NHS Reform

I obviously heven’t been paying enough attention. I hadn’t realised that the reforms had gone this far:

From 2008 people needing
an operation will be entitled to select any hospital – public or
private – that can work within NHS cost limits. The treatment will
remain free for the patient and the hospital will be reimbursed by the
taxpayer.

Absolutely bloody marvellous. It’s a voucher scheme in all but name. Exactly what has been needed.

As the rest of the article points out it’s also bringing private investment into the system as well….another thing to celebrate. And this part:

Patricia Hewitt, the
health secretary, told the Labour conference that the contracts she
intends to sign with independent treatment centres will bring them no
more than 10% of the market for elective surgery. But she could not
commit the government to making 10% a permanent ceiling for the private
sector because she did not know how patient choice would work after
2008. The size of the private sector will be determined by competition,
not Ms Hewitt.

As I said, I haven’t been paying enough attention. As long as they don’t interfere this has the makings of being exactly what the whole system needs. Specialisation, competition, additional providers and all still single payer funded via vouchers (which is a political necessity).

From the Guardian Leader:

Do not be beguiled by the
health secretary’s assertions that the second wave of treatment centres
currently under negotiation will restrict the private sector to a 10%
share of elective care or just 1% of NHS expenditure. It would be a
mistake to infer that this would be the limit of private sector
involvement.

As above, it will be the market that decides the portion of health care that is delivered by private providers.

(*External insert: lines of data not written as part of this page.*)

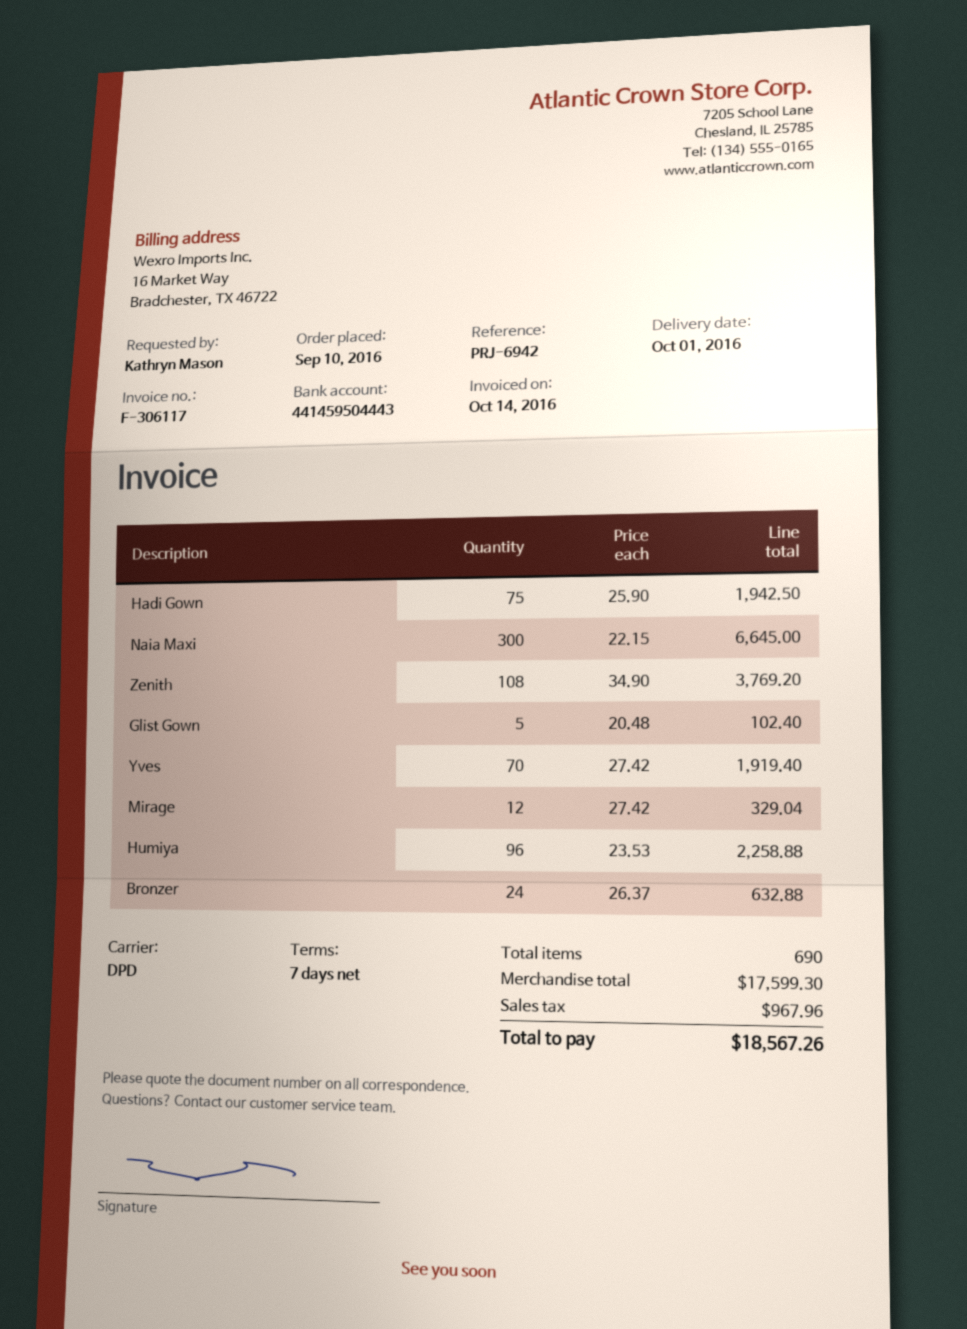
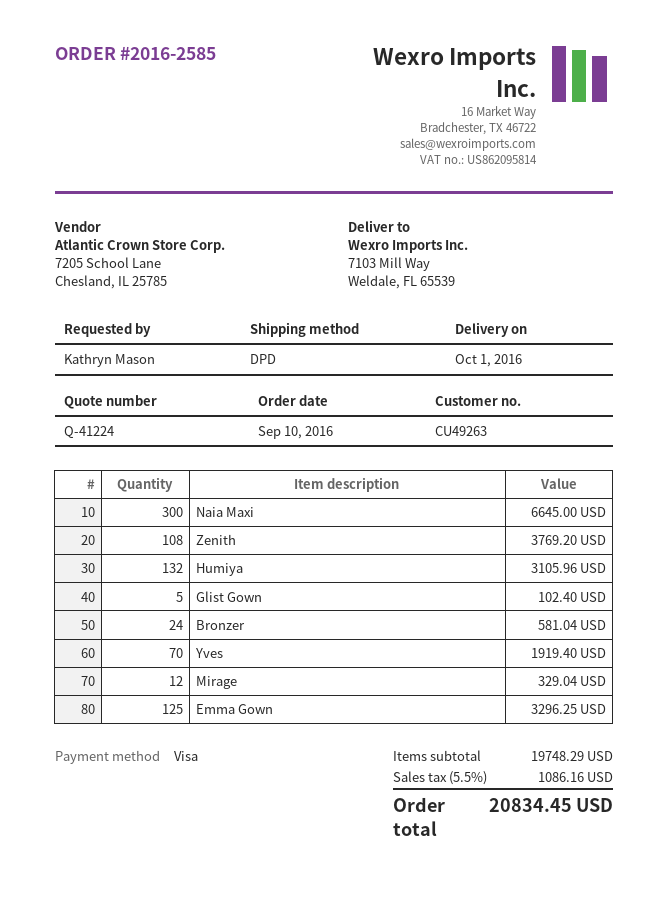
Hadi Gown: 75 for 1942.50 -> none
Humiya: 96 for 2258.88 -> 132 for 3105.96
Bronzer: 24 for 632.88 -> 24 for 581.04
Emma Gown: none -> 125 for 3296.25
subtotal: 17599.30 -> 19748.29
tax: 967.96 -> 1086.16
total: 18567.26 -> 20834.45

Don’t these people read their own paper?

3 responses

  1. I’m an economic ignoramus and no fan of this idea of “competition” in the NHS. I need to study this more closely but a couple of things bother me. You’re probably the guy to answer this for me, Tim.
    What happens to the 80 year-old, with no transport, needing a hip replacement but not living near one of these shiny new uptopian hospitals? Do they hobble to the nearest train station?
    What happens to those of us financially unable to top up our vouchers and stuck on the doorstep of, for sake of argument, the rapidly crumbling Royal Sussex Hospital?
    Tim adds: How does the 80 year old get to the hospital now? I haven’t seen anything that might change that.
    Why would having new money come into health care mean that the NHS would be worse than it is at present?

  2. Justin,
    The point isn’t competition ‘within’ the NHS. This won’t work – NHS staff don’t depend on their performance for their salaries (they’re centrally funded). One of the reasons we’re now hearing about newly qualiied doctors not being able to find jobs is that salaries are centrally determined and have increased hugely in recent years (thanks to the unions) – hence there is no money left to employ new doctors.
    Competition works at the margins, applying pressures on providers only as long as they have control over what and how they offer and their costs. The NHS doesn’t allow this.
    Incidentally, the NHS is an arch-closer of hospitals. They have tendency to centralise in large centres for their own convenience – not that of patients. This is why we see so many local campaigns to keep hospitals open. Anything which works against this trend is welcome.

  3. Rob Read Avatar
    Rob Read

    Now can I opt out of paying for stalinist organised bEurocrat rationed treatment and have a lovely tax cut instead?